#### Task:
Spot each line in the records below where the word "descending" occurs, then copy it.

#### Stored items from a collection:
:::::

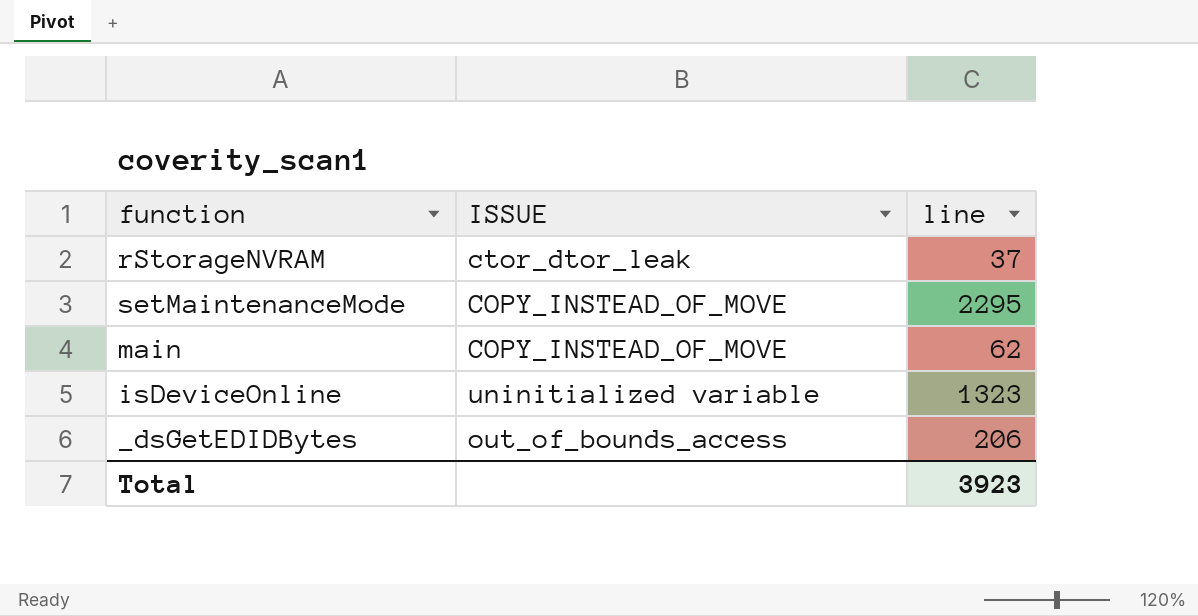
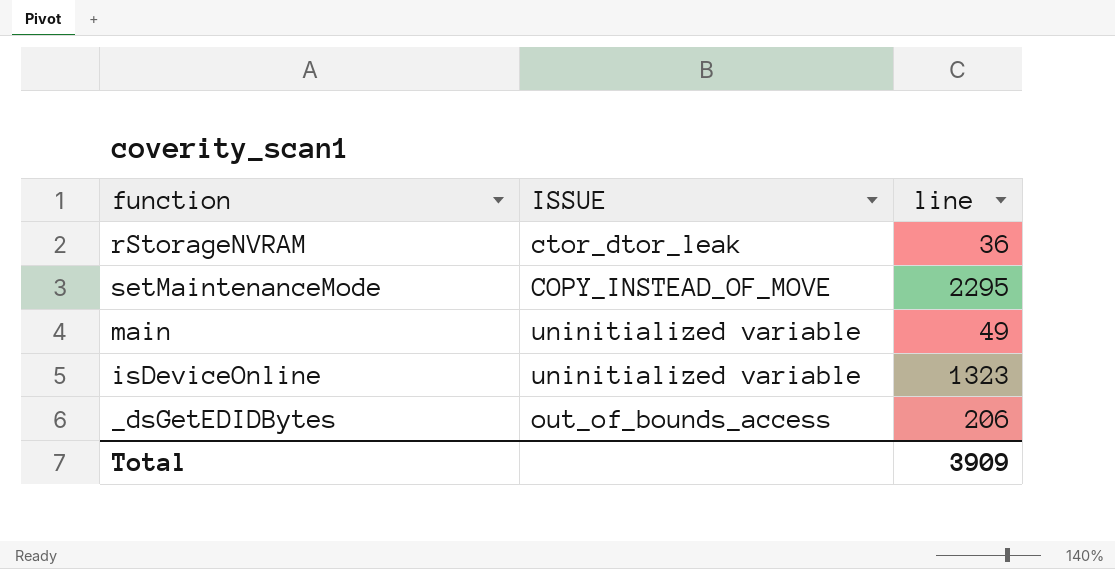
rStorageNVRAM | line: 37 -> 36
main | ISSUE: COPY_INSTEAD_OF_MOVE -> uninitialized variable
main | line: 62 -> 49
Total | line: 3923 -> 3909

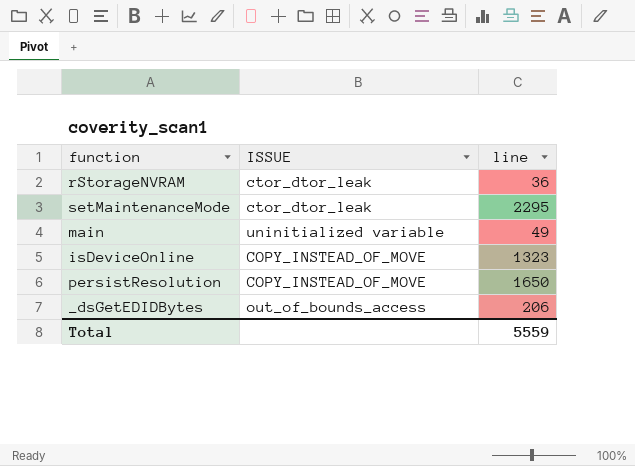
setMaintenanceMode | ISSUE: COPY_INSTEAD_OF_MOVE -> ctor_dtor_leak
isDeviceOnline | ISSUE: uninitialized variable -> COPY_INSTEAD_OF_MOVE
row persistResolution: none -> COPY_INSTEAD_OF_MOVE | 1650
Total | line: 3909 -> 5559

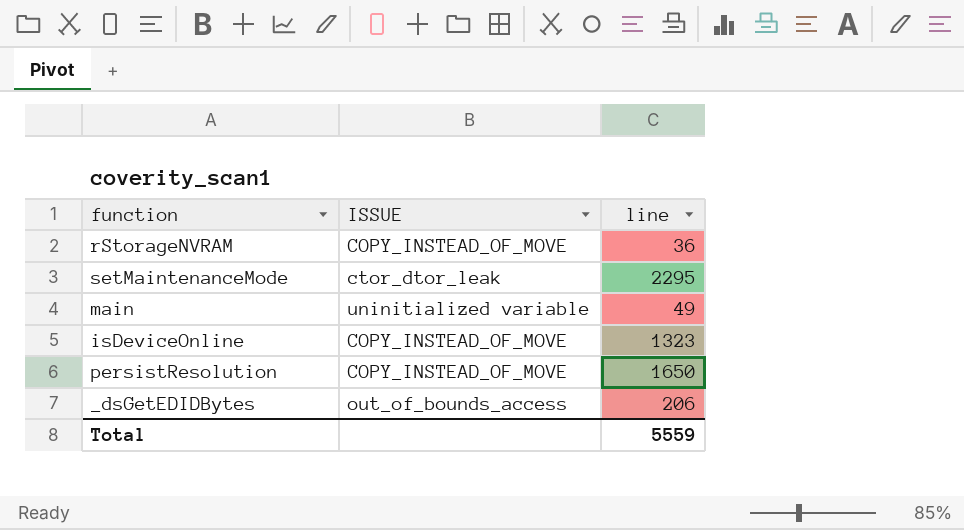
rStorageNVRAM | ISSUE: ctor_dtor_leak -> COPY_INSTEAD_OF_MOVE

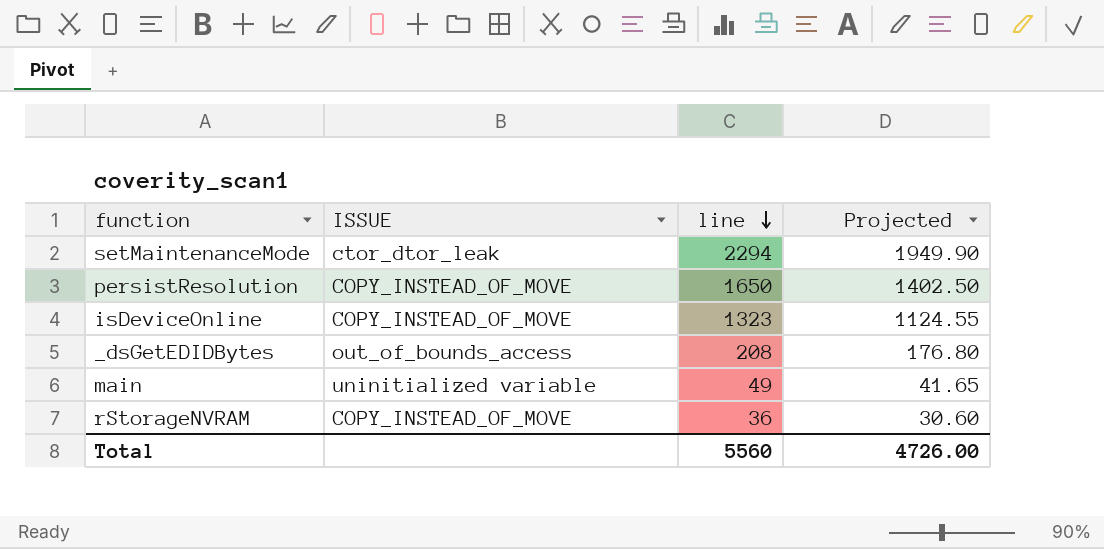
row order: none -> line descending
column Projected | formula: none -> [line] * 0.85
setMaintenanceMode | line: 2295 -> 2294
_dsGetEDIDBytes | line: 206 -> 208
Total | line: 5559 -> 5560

:::::

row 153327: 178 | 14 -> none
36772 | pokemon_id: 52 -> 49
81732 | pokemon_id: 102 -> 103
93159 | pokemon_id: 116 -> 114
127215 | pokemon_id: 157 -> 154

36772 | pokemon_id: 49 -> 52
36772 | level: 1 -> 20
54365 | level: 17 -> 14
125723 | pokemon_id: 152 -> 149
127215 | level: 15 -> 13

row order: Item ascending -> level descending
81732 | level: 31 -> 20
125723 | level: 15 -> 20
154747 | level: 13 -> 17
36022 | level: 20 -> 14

:::::

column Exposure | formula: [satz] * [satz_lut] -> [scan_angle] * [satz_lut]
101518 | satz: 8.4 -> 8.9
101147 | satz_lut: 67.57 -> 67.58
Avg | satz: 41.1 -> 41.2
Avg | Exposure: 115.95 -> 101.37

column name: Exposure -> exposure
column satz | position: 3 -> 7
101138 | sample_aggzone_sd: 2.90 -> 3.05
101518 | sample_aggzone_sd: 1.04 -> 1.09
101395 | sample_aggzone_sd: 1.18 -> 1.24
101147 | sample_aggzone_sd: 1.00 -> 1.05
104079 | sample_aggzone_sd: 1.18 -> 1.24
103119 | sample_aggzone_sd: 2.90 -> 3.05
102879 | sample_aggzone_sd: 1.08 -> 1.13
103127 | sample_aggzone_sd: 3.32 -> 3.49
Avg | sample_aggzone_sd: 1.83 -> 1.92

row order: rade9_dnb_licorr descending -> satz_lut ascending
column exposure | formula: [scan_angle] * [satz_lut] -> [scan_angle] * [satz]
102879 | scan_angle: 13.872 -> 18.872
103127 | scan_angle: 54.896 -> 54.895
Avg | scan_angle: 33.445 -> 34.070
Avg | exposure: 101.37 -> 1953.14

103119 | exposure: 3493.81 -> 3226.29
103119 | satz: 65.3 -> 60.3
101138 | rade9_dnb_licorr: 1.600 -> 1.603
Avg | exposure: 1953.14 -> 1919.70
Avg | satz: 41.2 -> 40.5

:::::

#### Answer to this task:
row order: none -> line descending
row order: Item ascending -> level descending
row order: rade9_dnb_licorr descending -> satz_lut ascending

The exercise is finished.